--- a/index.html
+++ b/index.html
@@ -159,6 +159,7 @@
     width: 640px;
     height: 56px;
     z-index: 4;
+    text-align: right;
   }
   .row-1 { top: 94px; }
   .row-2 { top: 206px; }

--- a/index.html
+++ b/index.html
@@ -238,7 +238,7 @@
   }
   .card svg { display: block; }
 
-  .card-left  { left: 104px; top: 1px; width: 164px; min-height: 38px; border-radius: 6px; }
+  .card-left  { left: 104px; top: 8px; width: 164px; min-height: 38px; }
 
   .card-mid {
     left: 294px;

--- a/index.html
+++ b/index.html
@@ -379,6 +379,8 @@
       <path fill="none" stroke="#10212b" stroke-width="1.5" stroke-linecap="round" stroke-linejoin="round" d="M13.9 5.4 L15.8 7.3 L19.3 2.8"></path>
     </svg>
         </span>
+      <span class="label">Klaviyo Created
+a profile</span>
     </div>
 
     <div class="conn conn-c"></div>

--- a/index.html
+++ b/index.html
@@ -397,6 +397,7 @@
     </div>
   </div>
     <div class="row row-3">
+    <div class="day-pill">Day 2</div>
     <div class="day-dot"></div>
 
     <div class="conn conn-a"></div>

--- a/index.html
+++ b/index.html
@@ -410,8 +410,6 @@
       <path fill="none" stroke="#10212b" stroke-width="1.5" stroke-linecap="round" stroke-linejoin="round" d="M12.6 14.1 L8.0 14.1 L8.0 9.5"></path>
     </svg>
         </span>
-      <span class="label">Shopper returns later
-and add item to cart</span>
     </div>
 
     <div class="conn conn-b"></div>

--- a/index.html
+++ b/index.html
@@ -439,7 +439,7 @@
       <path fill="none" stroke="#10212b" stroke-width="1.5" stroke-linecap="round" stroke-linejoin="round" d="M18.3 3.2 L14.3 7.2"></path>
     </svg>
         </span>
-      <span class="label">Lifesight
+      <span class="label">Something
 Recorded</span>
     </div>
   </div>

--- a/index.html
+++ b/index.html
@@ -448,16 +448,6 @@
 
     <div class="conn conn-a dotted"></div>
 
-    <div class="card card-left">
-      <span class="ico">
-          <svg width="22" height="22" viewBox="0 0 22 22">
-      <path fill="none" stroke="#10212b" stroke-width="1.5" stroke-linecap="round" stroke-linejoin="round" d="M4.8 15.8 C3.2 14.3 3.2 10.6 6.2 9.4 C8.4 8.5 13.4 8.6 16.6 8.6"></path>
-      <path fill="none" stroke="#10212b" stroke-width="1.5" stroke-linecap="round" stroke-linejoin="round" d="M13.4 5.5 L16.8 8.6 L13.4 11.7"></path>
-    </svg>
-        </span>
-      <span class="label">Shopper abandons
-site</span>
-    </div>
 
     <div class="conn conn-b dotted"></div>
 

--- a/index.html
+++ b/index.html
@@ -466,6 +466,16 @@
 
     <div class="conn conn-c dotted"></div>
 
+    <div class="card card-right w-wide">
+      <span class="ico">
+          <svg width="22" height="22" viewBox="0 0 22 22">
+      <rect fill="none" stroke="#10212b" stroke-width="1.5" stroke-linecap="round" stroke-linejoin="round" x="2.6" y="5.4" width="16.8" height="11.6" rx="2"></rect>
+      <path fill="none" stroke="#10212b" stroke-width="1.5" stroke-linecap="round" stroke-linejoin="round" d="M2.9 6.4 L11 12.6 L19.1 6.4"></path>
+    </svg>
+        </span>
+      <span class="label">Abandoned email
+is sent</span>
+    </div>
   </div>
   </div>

● ● ● ● ●

# THE PROBLEM
Each line above needs to be output again, exactly as shown.

# REPLY TO THE TASK
--- a/index.html
+++ b/index.html
@@ -159,6 +159,7 @@
     width: 640px;
     height: 56px;
     z-index: 4;
+    text-align: right;
   }
   .row-1 { top: 94px; }
   .row-2 { top: 206px; }

--- a/index.html
+++ b/index.html
@@ -238,7 +238,7 @@
   }
   .card svg { display: block; }
 
-  .card-left  { left: 104px; top: 1px; width: 164px; min-height: 38px; border-radius: 6px; }
+  .card-left  { left: 104px; top: 8px; width: 164px; min-height: 38px; }
 
   .card-mid {
     left: 294px;

--- a/index.html
+++ b/index.html
@@ -379,6 +379,8 @@
       <path fill="none" stroke="#10212b" stroke-width="1.5" stroke-linecap="round" stroke-linejoin="round" d="M13.9 5.4 L15.8 7.3 L19.3 2.8"></path>
     </svg>
         </span>
+      <span class="label">Klaviyo Created
+a profile</span>
     </div>
 
     <div class="conn conn-c"></div>

--- a/index.html
+++ b/index.html
@@ -397,6 +397,7 @@
     </div>
   </div>
     <div class="row row-3">
+    <div class="day-pill">Day 2</div>
     <div class="day-dot"></div>
 
     <div class="conn conn-a"></div>

--- a/index.html
+++ b/index.html
@@ -410,8 +410,6 @@
       <path fill="none" stroke="#10212b" stroke-width="1.5" stroke-linecap="round" stroke-linejoin="round" d="M12.6 14.1 L8.0 14.1 L8.0 9.5"></path>
     </svg>
         </span>
-      <span class="label">Shopper returns later
-and add item to cart</span>
     </div>
 
     <div class="conn conn-b"></div>

--- a/index.html
+++ b/index.html
@@ -439,7 +439,7 @@
       <path fill="none" stroke="#10212b" stroke-width="1.5" stroke-linecap="round" stroke-linejoin="round" d="M18.3 3.2 L14.3 7.2"></path>
     </svg>
         </span>
-      <span class="label">Lifesight
+      <span class="label">Something
 Recorded</span>
     </div>
   </div>

--- a/index.html
+++ b/index.html
@@ -448,16 +448,6 @@
 
     <div class="conn conn-a dotted"></div>
 
-    <div class="card card-left">
-      <span class="ico">
-          <svg width="22" height="22" viewBox="0 0 22 22">
-      <path fill="none" stroke="#10212b" stroke-width="1.5" stroke-linecap="round" stroke-linejoin="round" d="M4.8 15.8 C3.2 14.3 3.2 10.6 6.2 9.4 C8.4 8.5 13.4 8.6 16.6 8.6"></path>
-      <path fill="none" stroke="#10212b" stroke-width="1.5" stroke-linecap="round" stroke-linejoin="round" d="M13.4 5.5 L16.8 8.6 L13.4 11.7"></path>
-    </svg>
-        </span>
-      <span class="label">Shopper abandons
-site</span>
-    </div>
 
     <div class="conn conn-b dotted"></div>
 

--- a/index.html
+++ b/index.html
@@ -466,6 +466,16 @@
 
     <div class="conn conn-c dotted"></div>
 
+    <div class="card card-right w-wide">
+      <span class="ico">
+          <svg width="22" height="22" viewBox="0 0 22 22">
+      <rect fill="none" stroke="#10212b" stroke-width="1.5" stroke-linecap="round" stroke-linejoin="round" x="2.6" y="5.4" width="16.8" height="11.6" rx="2"></rect>
+      <path fill="none" stroke="#10212b" stroke-width="1.5" stroke-linecap="round" stroke-linejoin="round" d="M2.9 6.4 L11 12.6 L19.1 6.4"></path>
+    </svg>
+        </span>
+      <span class="label">Abandoned email
+is sent</span>
+    </div>
   </div>
   </div>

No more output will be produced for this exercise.